■ What to do ■
Leaving out all pictures, return exactly the lines from the one that contains "Paco Rabanne Olympea" through the end of the data below.

-------------------------

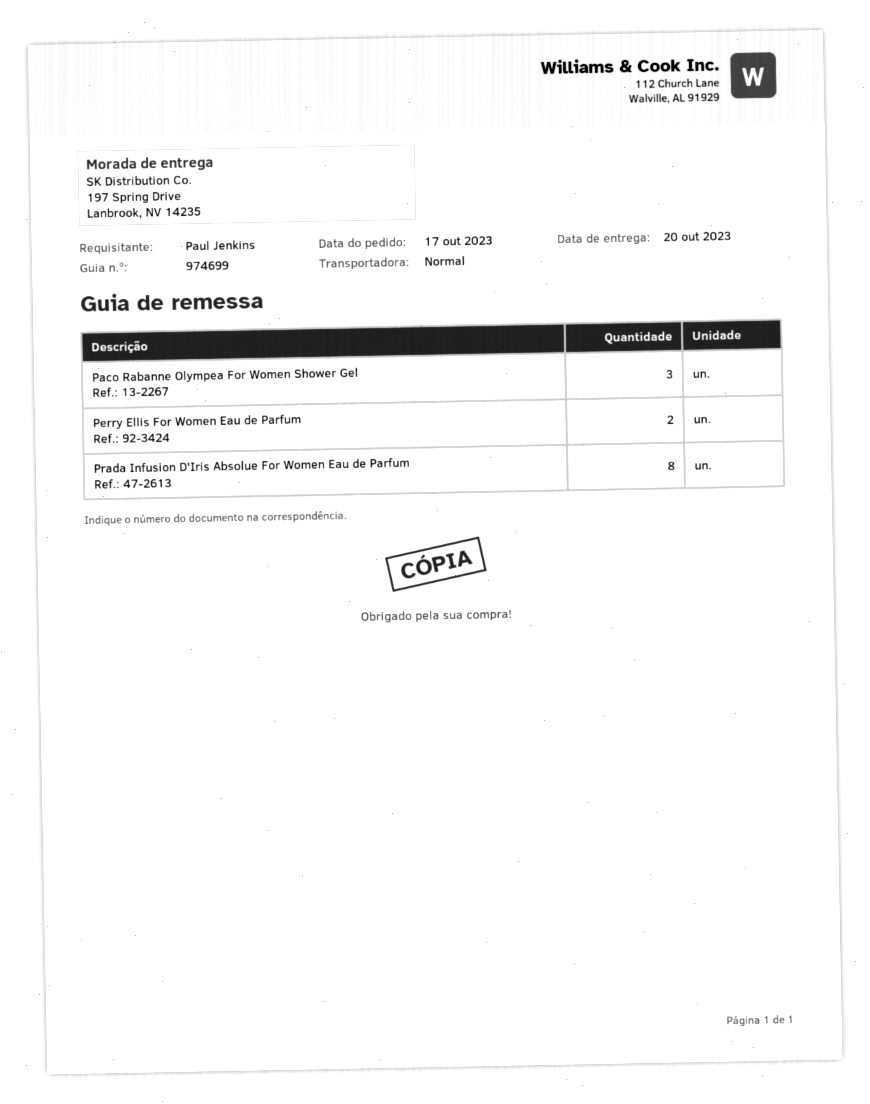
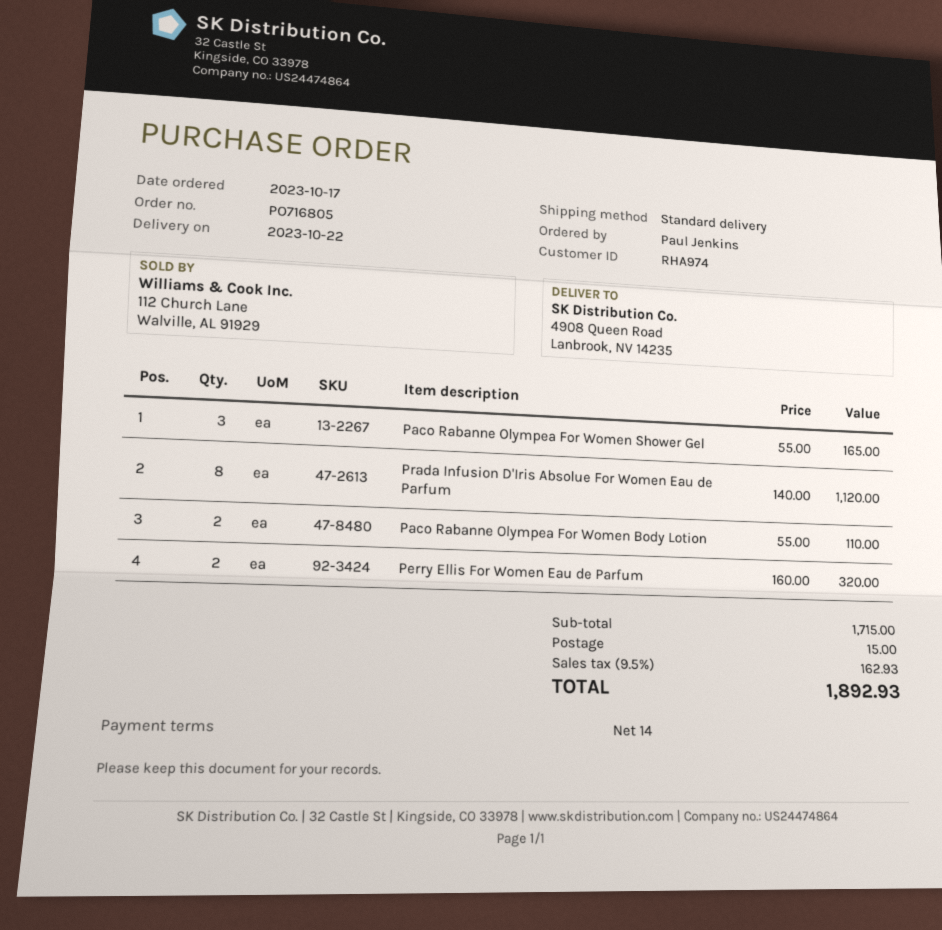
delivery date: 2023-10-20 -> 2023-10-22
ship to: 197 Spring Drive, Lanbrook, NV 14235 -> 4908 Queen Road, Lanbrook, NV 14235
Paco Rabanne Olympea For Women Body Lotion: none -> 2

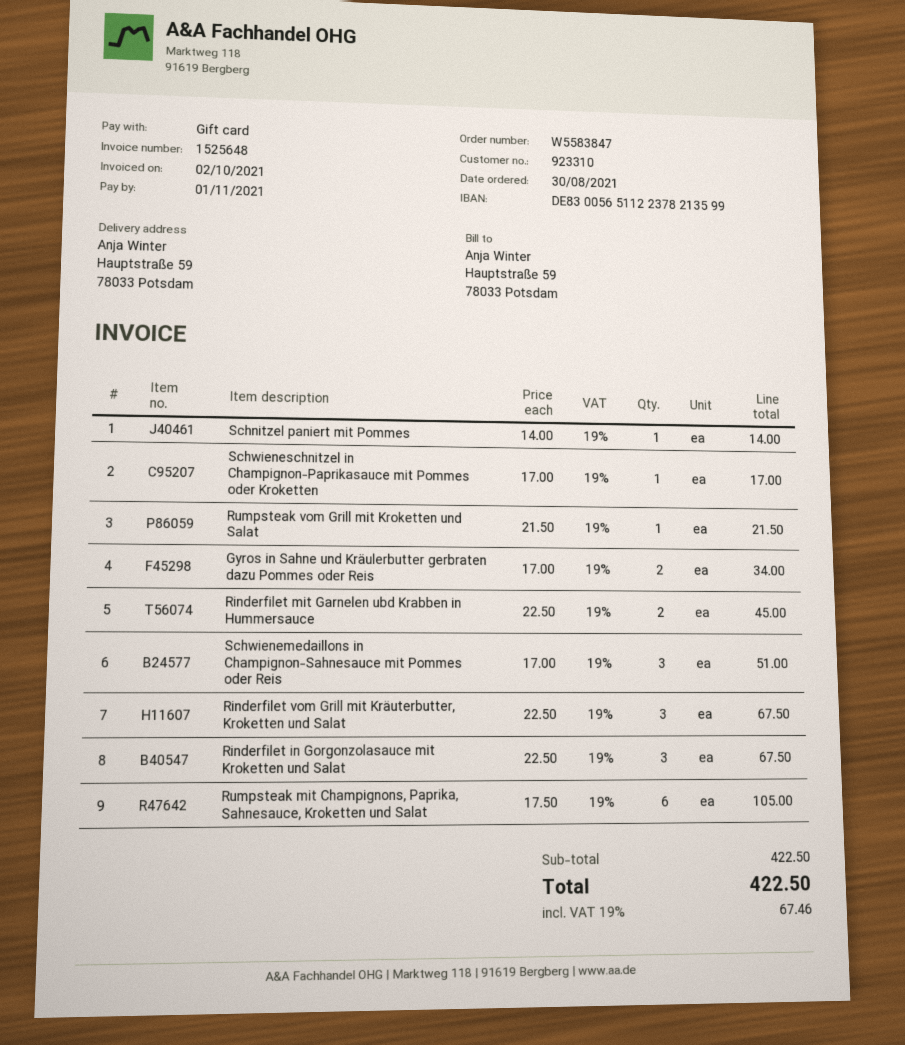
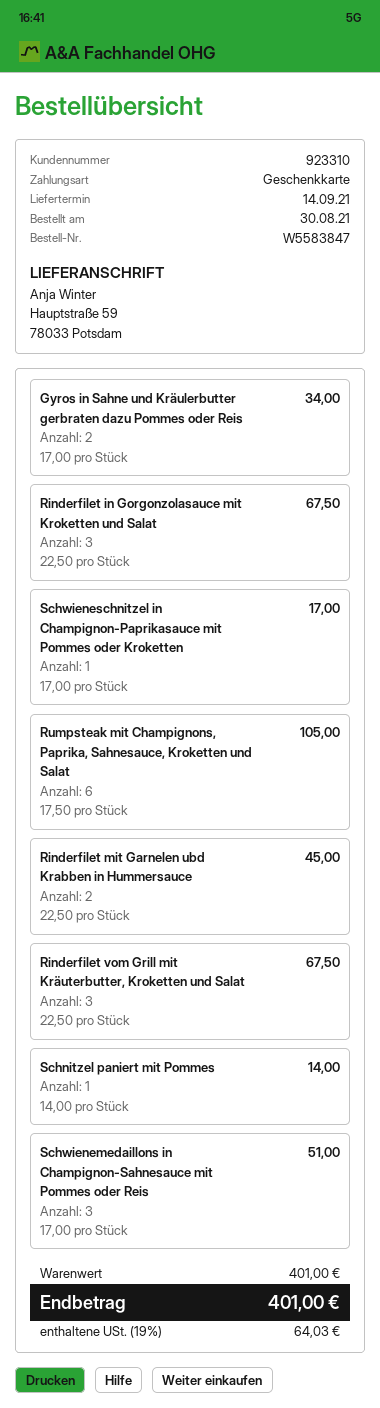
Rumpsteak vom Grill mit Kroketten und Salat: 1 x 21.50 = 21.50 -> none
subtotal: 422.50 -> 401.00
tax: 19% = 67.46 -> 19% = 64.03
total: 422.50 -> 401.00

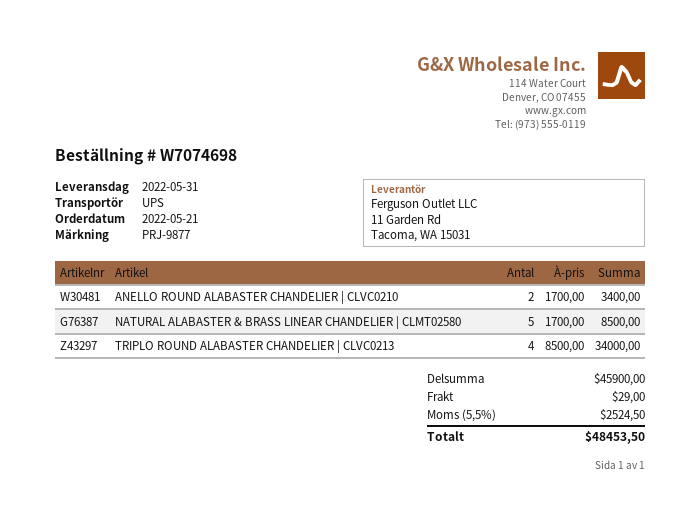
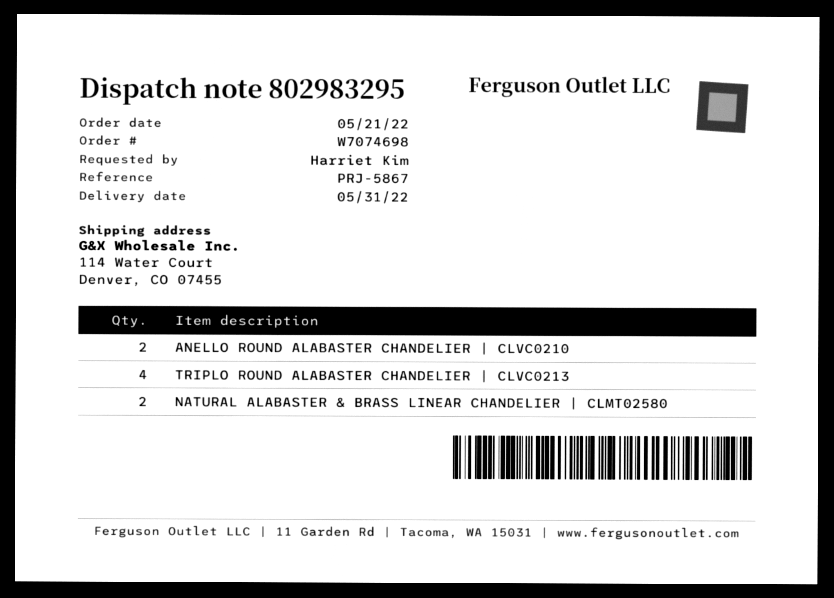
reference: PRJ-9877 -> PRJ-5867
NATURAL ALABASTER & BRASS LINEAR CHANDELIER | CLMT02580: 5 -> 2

-------------------------

■ Solution ■
Paco Rabanne Olympea For Women Body Lotion: none -> 2

Rumpsteak vom Grill mit Kroketten und Salat: 1 x 21.50 = 21.50 -> none
subtotal: 422.50 -> 401.00
tax: 19% = 67.46 -> 19% = 64.03
total: 422.50 -> 401.00

reference: PRJ-9877 -> PRJ-5867
NATURAL ALABASTER & BRASS LINEAR CHANDELIER | CLMT02580: 5 -> 2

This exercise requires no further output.